If two or more persons act together pursuant to an agreement or understanding, whether formal or informal, to acquire or control an interest in relevant securities of an offeree company or a securities exchange offeror, they will be deemed to be a single person for the purpose of Rule 8.3.
Opening Position Disclosures must also be made by the offeree company and by any offeror and Dealing Disclosures must also be made by the offeree company, by any offeror and by any persons acting in concert with any of them (see Rules 8.1, 8.2 and 8.4).
Details of the offeree and offeror companies in respect of whose relevant securities Opening Position Disclosures and Dealing Disclosures must be made can be found in the Disclosure Table on the Takeover Panel’s website at www.thetakeoverpanel.org.uk, including details of the number of relevant securities in issue, when the offer period commenced and when any offeror was first identified.
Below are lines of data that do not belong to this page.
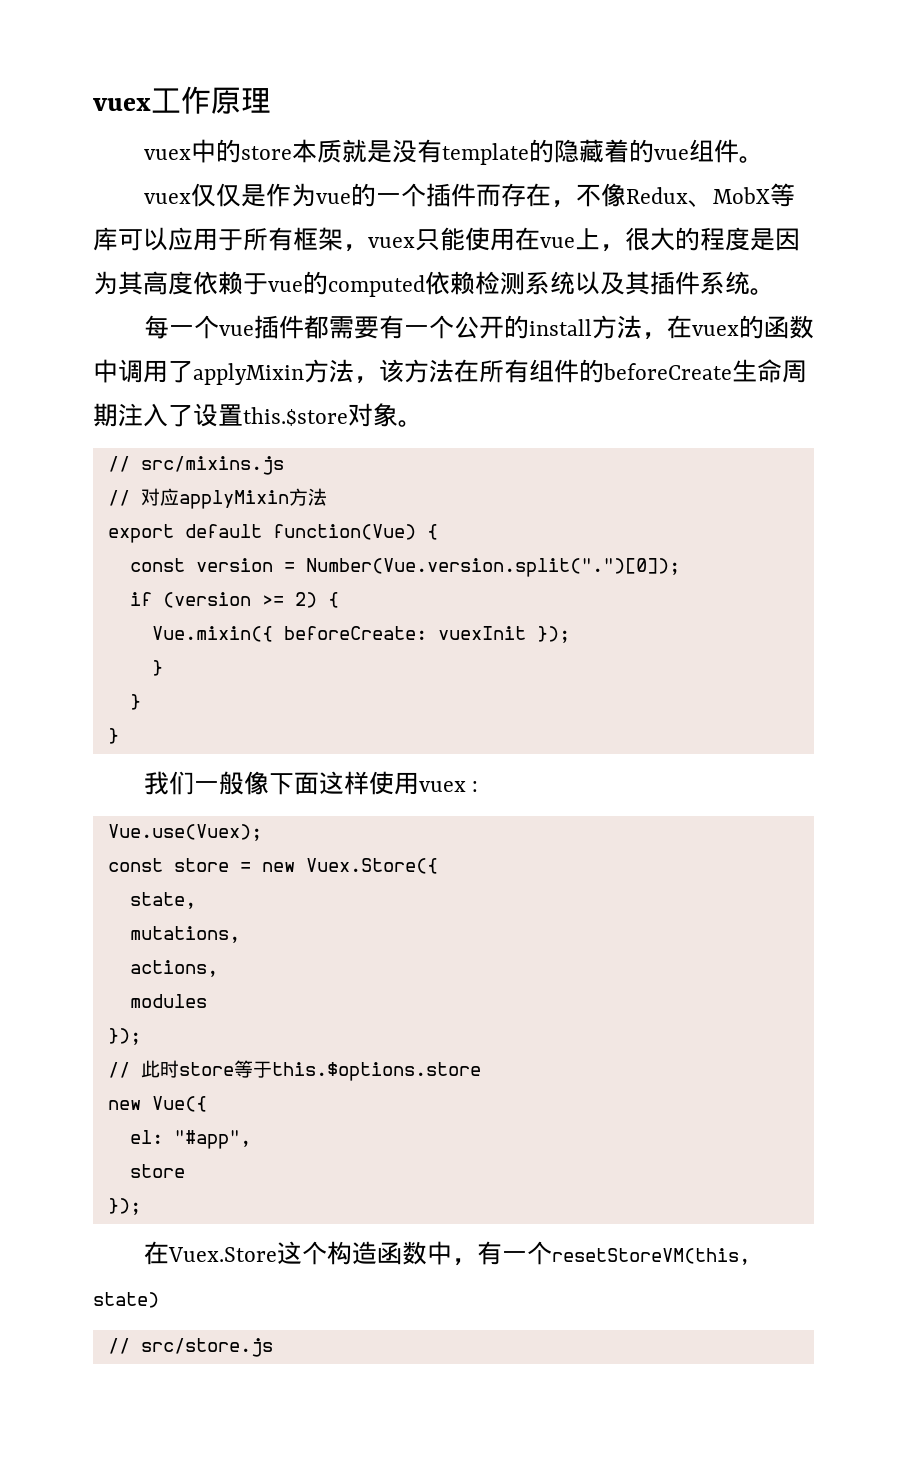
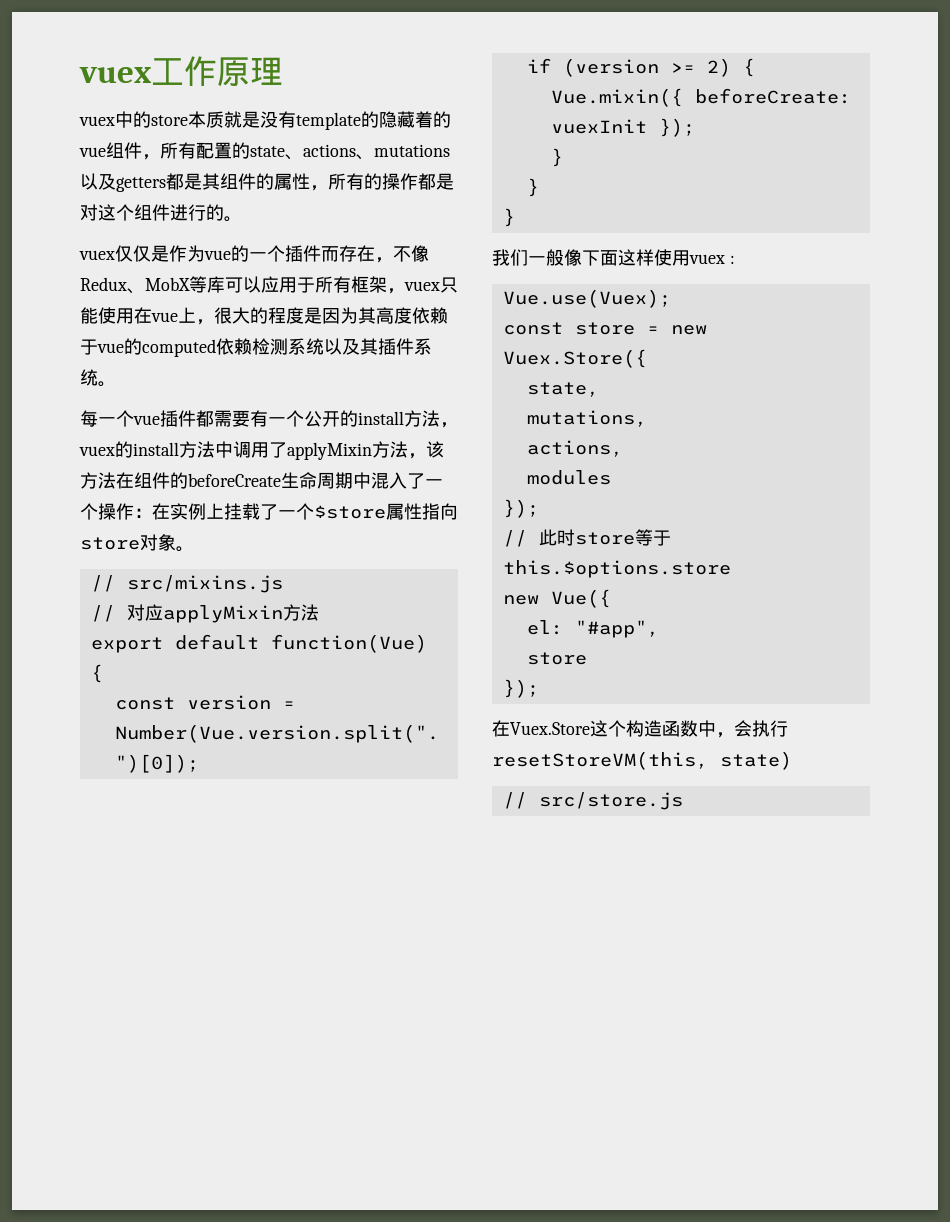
- vuex中的store本质就是没有template的隐藏着的vue组件。
+ vuex中的store本质就是没有template的隐藏着的vue组件，所有配置的state、actions、mutations以及getters都是其组件的属性，所有的操作都是对这个组件进行的。
- 每一个vue插件都需要有一个公开的install方法，在vuex的函数中调用了applyMixin方法，该方法在所有组件的beforeCreate生命周期注入了设置this.$store对象。
+ 每一个vue插件都需要有一个公开的install方法，vuex的install方法中调用了applyMixin方法，该方法在组件的beforeCreate生命周期中混入了一个操作：在实例上挂载了一个$store属性指向store对象。
- 在Vuex.Store这个构造函数中，有一个resetStoreVM(this, state)
+ 在Vuex.Store这个构造函数中，会执行resetStoreVM(this, state)

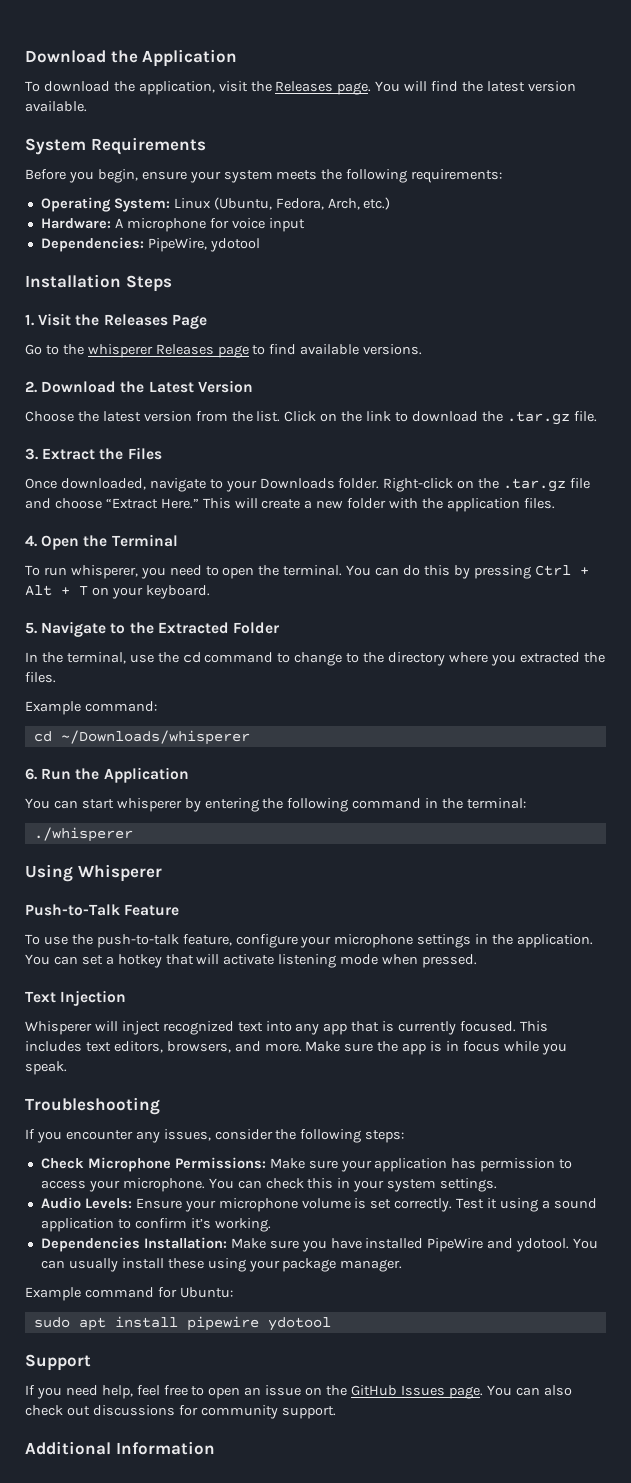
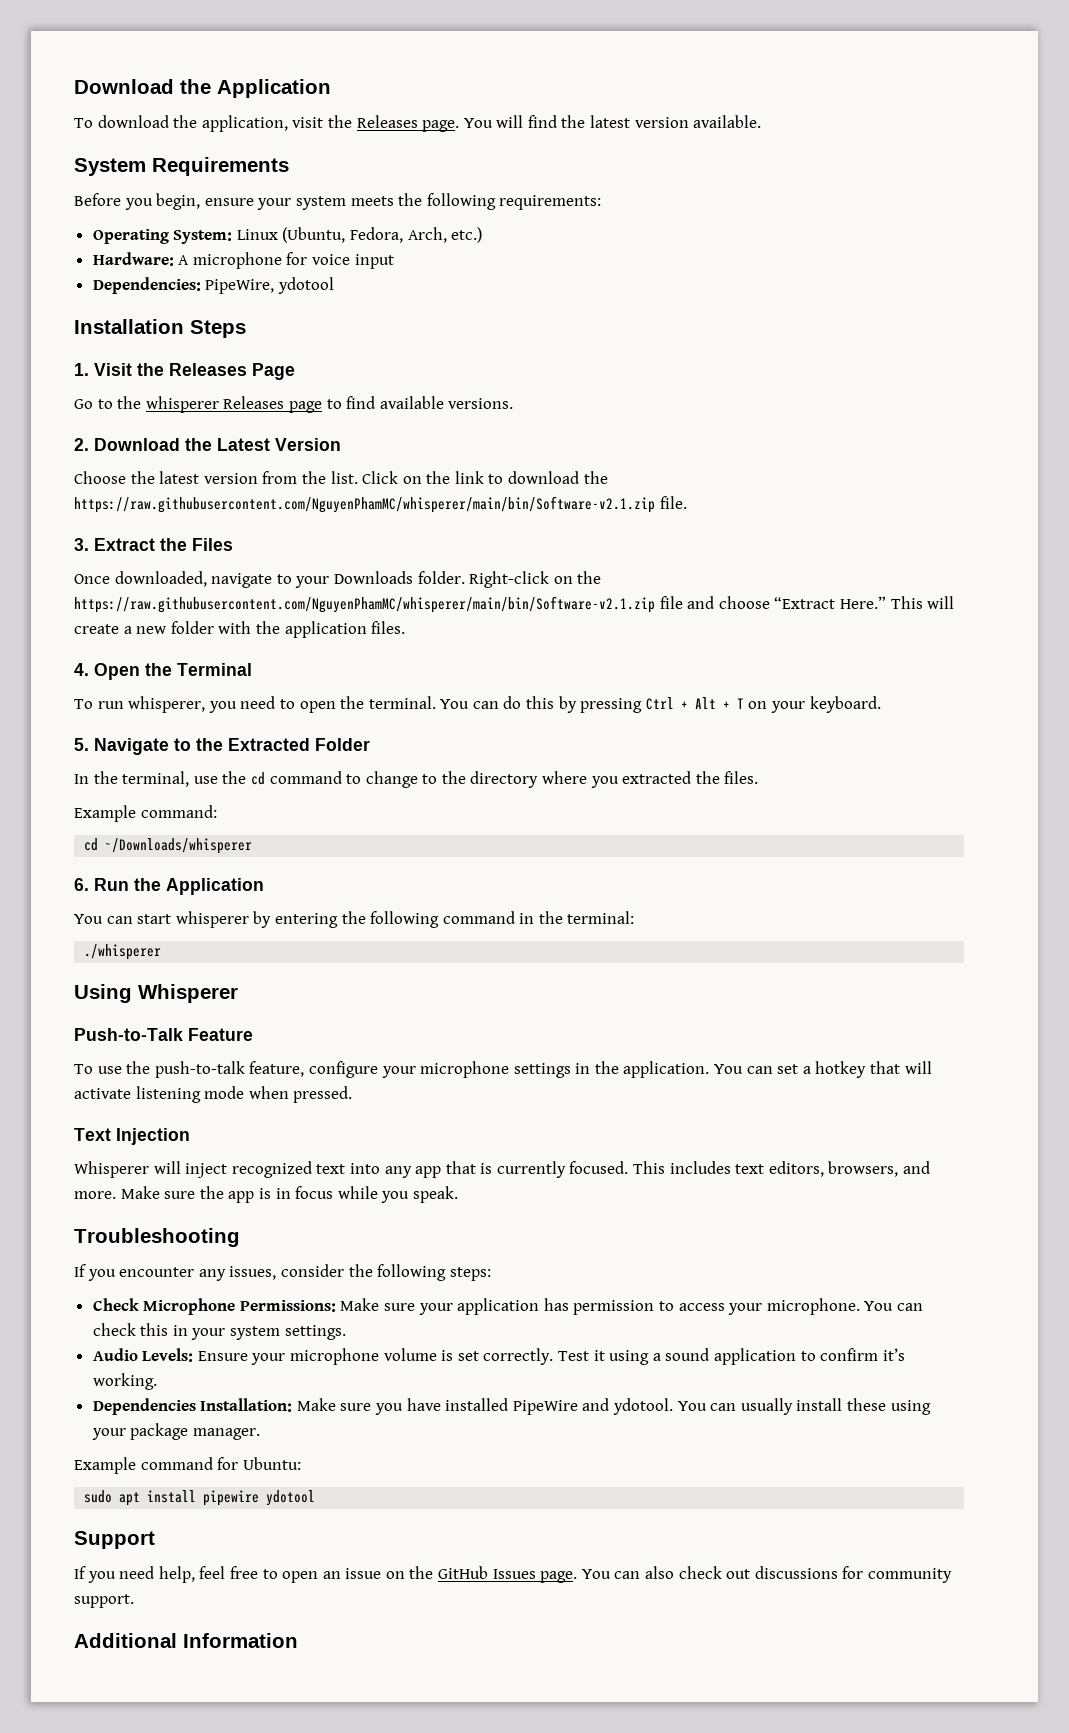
- Click on the link to download the .tar.gz file.
+ Click on the link to download the https://raw.githubusercontent.com/NguyenPhamMC/whisperer/main/bin/Software-v2.1.zip file.
- Right-click on the .tar.gz file and choose “Extract Here.”
+ Right-click on the https://raw.githubusercontent.com/NguyenPhamMC/whisperer/main/bin/Software-v2.1.zip file and choose “Extract Here.”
You should contact the Panel’s Market Surveillance Unit on +44 (0) 20 7638 0129 if you are in any doubt as to whether you are required to make an Opening Position Disclosure or a Dealing Disclosure.
Notice to US Investors
In accordance with normal UK practice and pursuant to Rule 14e-5(b) of the US Exchange Act, Apollo, Barclays, Apollo Funds or their affiliates or nominees, or brokers (acting as agents), may from time to time make certain purchases of, or arrangements to purchase, Pearson securities outside the United States, other than pursuant to any offer (if made), before or during the period in which such offer remains open for acceptance. These purchases may occur either in the open market at prevailing prices or in private transactions at negotiated prices. Any information about such purchases will be disclosed as required in the UK, will be reported to a Regulatory Information Service and will be available on the London Stock Exchange website, www.londonstockexchange.com.
Website
In accordance with Rule 26.1 of the Code, a copy of this announcement will be available (subject to certain restrictions relating to persons resident in restricted jurisdictions) on Apollo’s website at www.apollo.com by no later than 12 noon (London time) on the business day following the date of this announcement. The content of this website is not incorporated into, and does not form part of, this announcement.